Stefanie has been investigating basic mechanisms of endothelial cell biology and endothelial progenitor cells but also tackling clinically oriented projects in vascular biology. She has been focusing on cell therapy approaches for the treatment of ischemic heart disease and the research culminated in ongoing clinical trials of cardiovascular repair with human progenitor cells. More recently, she has concentrated on micro RNA-based therapeutics for cardiovascular disease.

Stuart D. Flynn, MD

Board of Directors,

USA

Stuart D. Flynn, M.D., is the founding dean of Fort Worth’s new M.D. school, the TCU and UNTHSC School of Medicine. The school has received accreditation and now is working through the stages on accreditation required of new medical schools. It matriculated its first class of 60 students in July 2019.

He most recently served as founding dean of the University of Arizona College of Medicine – Phoenix. Previously, he was a professor of pathology and surgery at Yale University School of Medicine as well as an accomplished researcher, director of the residency program, a leader in the design and oversight of the school’s curriculum and founding member of The Society of Distinguished Teachers at Yale.

Flynn received his medical degree and residency training from the University of Michigan and completed a fellowship in oncologic pathology at Stanford University.
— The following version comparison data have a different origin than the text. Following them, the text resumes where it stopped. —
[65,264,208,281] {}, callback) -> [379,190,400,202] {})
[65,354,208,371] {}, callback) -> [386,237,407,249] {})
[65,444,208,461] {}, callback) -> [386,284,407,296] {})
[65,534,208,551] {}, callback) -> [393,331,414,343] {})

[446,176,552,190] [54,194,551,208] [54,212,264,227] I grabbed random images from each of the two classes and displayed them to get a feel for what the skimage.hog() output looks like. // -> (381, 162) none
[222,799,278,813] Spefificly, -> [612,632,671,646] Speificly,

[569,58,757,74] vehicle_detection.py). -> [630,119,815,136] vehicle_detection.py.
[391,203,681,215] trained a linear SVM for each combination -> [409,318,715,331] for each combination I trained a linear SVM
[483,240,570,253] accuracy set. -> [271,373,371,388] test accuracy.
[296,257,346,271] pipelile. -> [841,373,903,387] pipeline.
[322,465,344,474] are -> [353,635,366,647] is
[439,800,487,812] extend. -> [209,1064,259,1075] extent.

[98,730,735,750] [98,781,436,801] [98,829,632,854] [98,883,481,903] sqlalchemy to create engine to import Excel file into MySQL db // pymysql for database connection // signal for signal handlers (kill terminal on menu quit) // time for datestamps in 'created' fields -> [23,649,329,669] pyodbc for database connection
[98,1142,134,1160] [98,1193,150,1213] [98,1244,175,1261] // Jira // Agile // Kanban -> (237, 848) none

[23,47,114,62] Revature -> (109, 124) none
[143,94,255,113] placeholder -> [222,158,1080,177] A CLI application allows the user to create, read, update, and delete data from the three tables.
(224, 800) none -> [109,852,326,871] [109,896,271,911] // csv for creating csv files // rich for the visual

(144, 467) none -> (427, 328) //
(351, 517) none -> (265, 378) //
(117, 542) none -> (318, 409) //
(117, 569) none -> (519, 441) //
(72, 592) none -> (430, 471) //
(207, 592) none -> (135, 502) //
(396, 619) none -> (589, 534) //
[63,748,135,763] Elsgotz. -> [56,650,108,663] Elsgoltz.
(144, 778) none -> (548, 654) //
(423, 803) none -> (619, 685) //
Flynn has authored more than 100 articles, books and monographs. He has received numerous honors including America’s Top Physician’s Award from the Consumers’ Research Council of America, the Bohmfalk Teacher of the Year Award from Yale University School of Medicine and the Averill A. Liebow Award for excellence in the teaching of residents, also at Yale. He has been a member of the National Board of Medical Examiners Pathology Test Committee and USMLE Step I Test Material Development Committee.

Daniel Burkhoff, MD, PhD

Board of Directors,

USA

After earning a Bachelors of Sciences degree from Cornell University in Applied and Engineering Physics, Dr. Burkhoff obtained Doctor of Philosophy and Medical degrees from The Johns Hopkins School of Medicine and completed a fellowship in Cardiology at The Johns Hopkins Hospital. Dr. Burkhoff then moved to Columbia University in the City of New York where he established and ran the Cardiovascular Research Laboratory through 2003 and then the Director of the Jack Skirball Center for Cardiovascular Research of the Cardiovascular Research Foundation through 2005. He then focused on development and research of medical devices in his capacity as Medical Director of several startup companies including, most recently, CircuLite which was recently acquired by HeartWare. Dr. Burkhoff is also Adjunct Associate Professor of Medicine at Columbia University Medical School. Dr. Burkhoff is the author of many original articles, invited reviews and book chapters on cardiology spanning his research interests in basic and clinical aspects of ventricular mechanics, cardiovascular monitoring, heart failure, device and pharmacologic treatments for heart failure, including left ventricular assist devices. He is also author of Harvi, an interactive simulation-based educational mobile application available for the iPad for teaching ventricular mechanics and hemodynamics.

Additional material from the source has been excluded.